Apr 01 2009
Leonard Bloomfield, American Linguist
~Leonard Bloomfield, U.S. Linguist~
American linguist Leonard Bloomfield (1887-1949) is born today, April 1, in Chicago, Illinois. When he was nine years old, his family moved to Elkhart Lake, Wisconsin and he attended his elementary school there. However, he returned to Chicago for his secondary education. His uncle, Maurice Bloomfield, was a prominent linguist at John Hopkins University. His aunt, Fannie Bloomfield Zeisler, was a well-known concert pianist.
He held several university posts, and later appointed Professor of German and Linguistics at Ohio State University (1921-27), became Professor of Germanic Philology at Chicago University (1927-1940), and Sterling Professor of Linguistics at Yale from 1940.
Bloomfield’s early interest was in Indo-European, especially Germanic, phonology and morphology. He made later studies of Malayo-Polynesian languages, especially Tagalog (the national language of the Philippines), and of the languages of native Americans, in particular, Cree and Minomini.
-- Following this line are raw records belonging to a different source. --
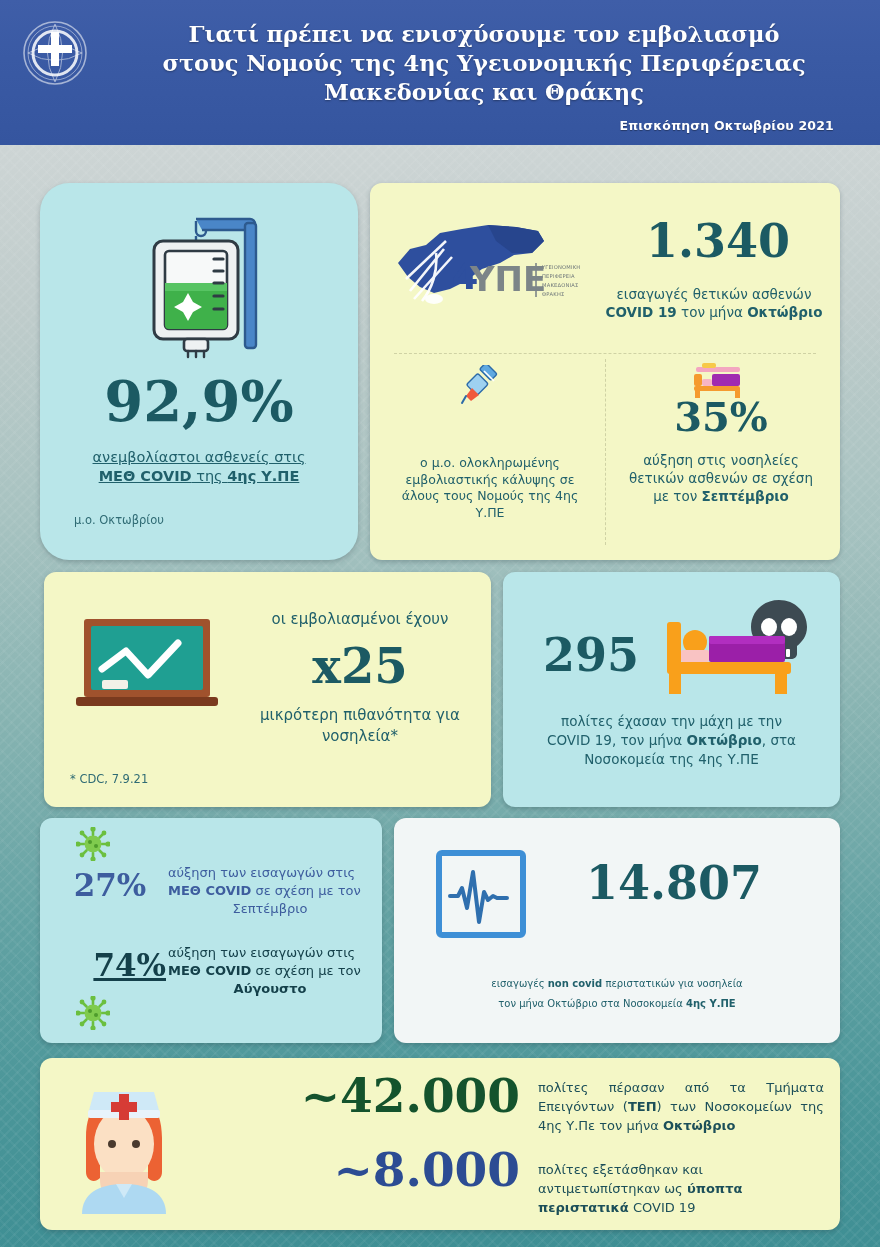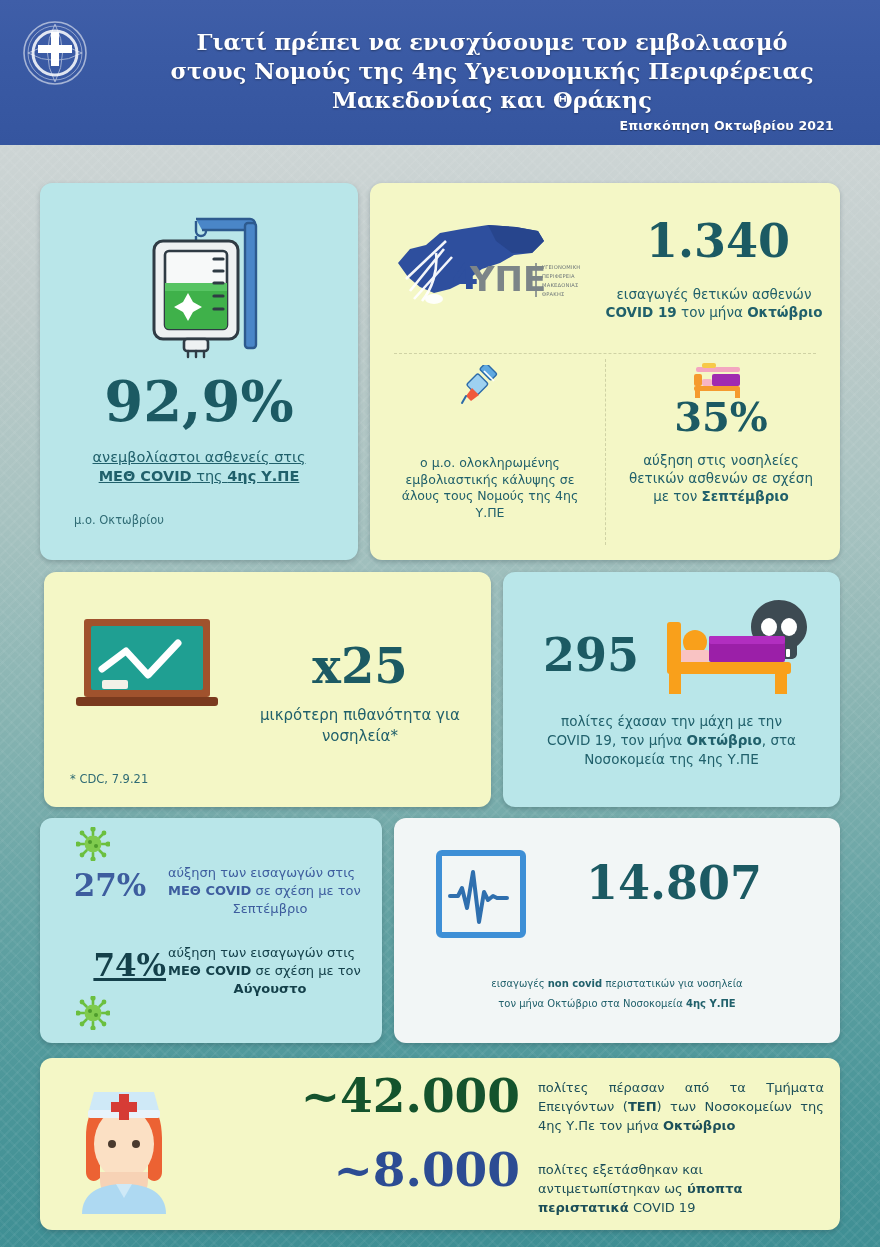--- a/index.html
+++ b/index.html
@@ -39,21 +39,21 @@
     position:absolute;left:0;top:0;width:880px;height:145px;
     background:linear-gradient(180deg,#3f5ea8 0%,#3a5aa4 40%,#35559f 100%);
     box-sizing:border-box;
     overflow:hidden;
   }
   .header .emblem{
     position:absolute;left:22px;top:20px;width:66px;height:66px;
   }
   .header h1{
     position:absolute;left:110px;top:16px;width:740px;
-    margin:12px;text-align:center;
+    margin:4px;text-align:center;
     color:#ffffff;
     font-family:"DejaVu Serif","Liberation Serif",serif;
     font-size:22.5px;line-height:29px;font-weight:700;
     text-shadow:0 1px 2px rgba(0,0,0,.35);
   }
   .header .sub{
     position:absolute;right:46px;top:118px;
     color:#ffffff;font-size:12.5px;font-weight:700;
     letter-spacing:.2px;
     text-shadow:0 1px 1px rgba(0,0,0,.35);
@@ -74,21 +74,21 @@
     font-family:"DejaVu Serif","Liberation Serif",serif;
     font-weight:700;color:#1c5a63;line-height:1;
   }
   .cap{
     color:#20606b;font-size:14.5px;line-height:19px;text-align:center;
   }
   .cap b{font-weight:700;}
   .note{color:#2f6b74;font-size:11.5px;}
 
   
-  #card-unvaccinated{left:40px;top:183px;width:318px;height:377px;}
+  #card-unvaccinated{left:40px;top:183px;width:318px;height:377px;border-radius:29px;}
   #iv-icon{position:absolute;left:92px;top:18px;width:140px;height:160px;}
   #val-929{position:absolute;left:0;top:190px;width:318px;text-align:center;font-size:56px;}
   #cap-929{position:absolute;left:14px;top:265px;width:290px;text-decoration:underline;}
   #note-929{position:absolute;left:34px;top:330px;}
 
   
   #card-october{left:370px;top:183px;width:470px;height:377px;}
   #ype-logo{position:absolute;left:22px;top:36px;width:195px;height:92px;}
   #val-1340{position:absolute;left:228px;top:35px;width:240px;text-align:center;font-size:46px;}
   #cap-1340{position:absolute;left:220px;top:102px;width:248px;font-size:13.5px;line-height:18px;}
@@ -269,20 +269,21 @@
   <div class="card c-cream" id="card-x25">
     <div id="board-icon">
       <svg viewBox="0 0 158 102" width="158" height="102">
         <rect x="10" y="2" width="126" height="78" rx="3" fill="#a0522d"></rect>
         <rect x="17" y="9" width="112" height="64" rx="2" fill="#1f9f92"></rect>
         <path d="M28 52 L52 34 L74 58 L104 26" fill="none" stroke="#ffffff" stroke-width="7" stroke-linecap="round" stroke-linejoin="round"></path>
         <rect x="2" y="80" width="142" height="9" rx="3" fill="#7a3a1e"></rect>
         <rect x="28" y="63" width="26" height="9" rx="2" fill="#f1f1e8"></rect>
       </svg>
     </div>
+    <div class="cap cap-c" id="cap-x25-top">οι εμβολιασμένοι έχουν</div>
     <div class="big" id="val-x25">x25</div>
     <div class="cap cap-c" id="cap-x25-bot">μικρότερη πιθανότητα για νοσηλεία*</div>
     <div class="note" id="note-cdc">* CDC, 7.9.21</div>
   </div>
 
   <div class="card c-mint" id="card-deaths">
     <div class="big" id="val-295">295</div>
     <div id="bed-icon-big">
       <svg viewBox="0 0 160 110" width="160" height="110">
         <g>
Bloomfield played a significant role in making linguistics an independent scientific discipline. His major works are Languages (1933), his masterpiece on linguistic theory which has become a standard text with a profound influence on linguistics, Tagalog Texts with Grammatical Analysis (1917), Linguistic Aspects of Science (1939), Spoken Dutch (1945) and Spoken Russian (1945).